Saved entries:
--------------------

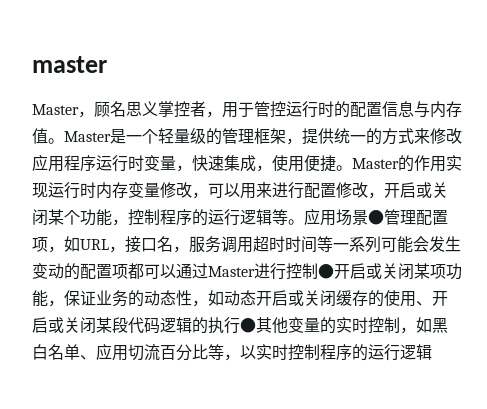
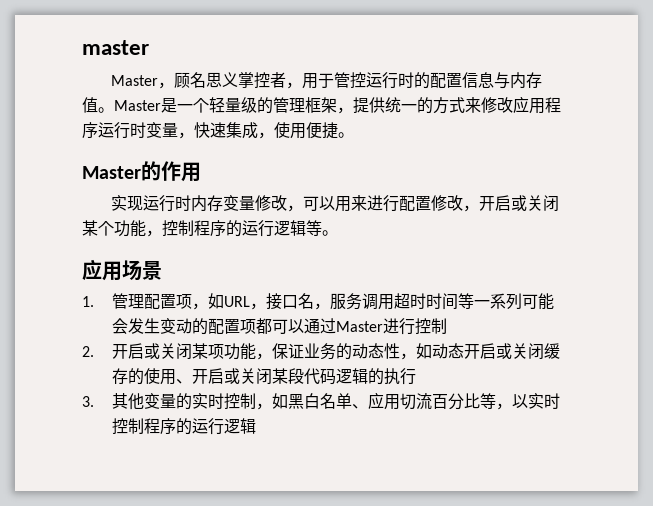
- Master是一个轻量级的管理框架，提供统一的方式来修改应用程序运行时变量，快速集成，使用便捷。Master的作用实现运行时内存变量修改，可以用来进行配置修改，开启或关闭某个功能，控制程序的运行逻辑等。应用场景●管理配置项，如URL，接口名，服务调用超时时间等一系列可能会发生变动的配置项都可以通过Master进行控制●开启或关闭某项功能，保证业务的动态性，如动态开启或关闭缓存的使用、开启或关闭某段代码逻辑的执行●其他变量的实时控制，如黑白名单、应用切流百分比等，以实时控制程序的运行逻辑
+ Master是一个轻量级的管理框架，提供统一的方式来修改应用程序运行时变量，快速集成，使用便捷。
+ Master的作用
+ 实现运行时内存变量修改，可以用来进行配置修改，开启或关闭某个功能，控制程序的运行逻辑等。
+ 应用场景
+ 1.管理配置项，如URL，接口名，服务调用超时时间等一系列可能会发生变动的配置项都可以通过Master进行控制
+ 2.开启或关闭某项功能，保证业务的动态性，如动态开启或关闭缓存的使用、开启或关闭某段代码逻辑的执行
+ 3.其他变量的实时控制，如黑白名单、应用切流百分比等，以实时控制程序的运行逻辑

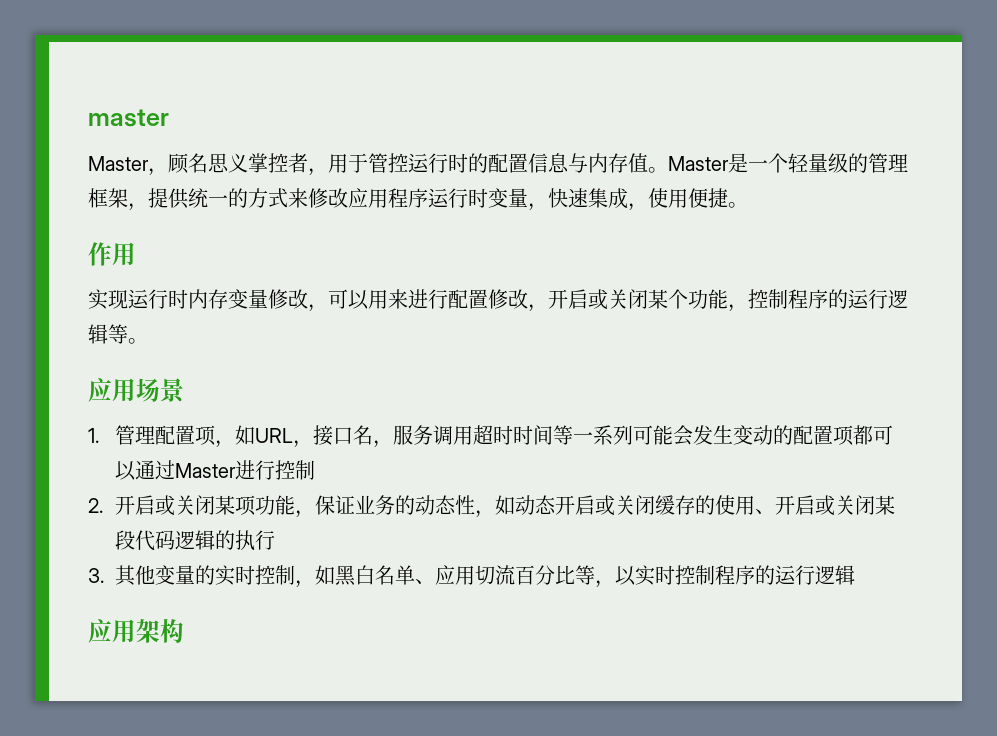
- Master的作用
+ 作用
+ 应用架构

--------------------

Problem statement:
What lines of the data contain the string "快速集成"? List them.

Task result:
- Master是一个轻量级的管理框架，提供统一的方式来修改应用程序运行时变量，快速集成，使用便捷。Master的作用实现运行时内存变量修改，可以用来进行配置修改，开启或关闭某个功能，控制程序的运行逻辑等。应用场景●管理配置项，如URL，接口名，服务调用超时时间等一系列可能会发生变动的配置项都可以通过Master进行控制●开启或关闭某项功能，保证业务的动态性，如动态开启或关闭缓存的使用、开启或关闭某段代码逻辑的执行●其他变量的实时控制，如黑白名单、应用切流百分比等，以实时控制程序的运行逻辑
+ Master是一个轻量级的管理框架，提供统一的方式来修改应用程序运行时变量，快速集成，使用便捷。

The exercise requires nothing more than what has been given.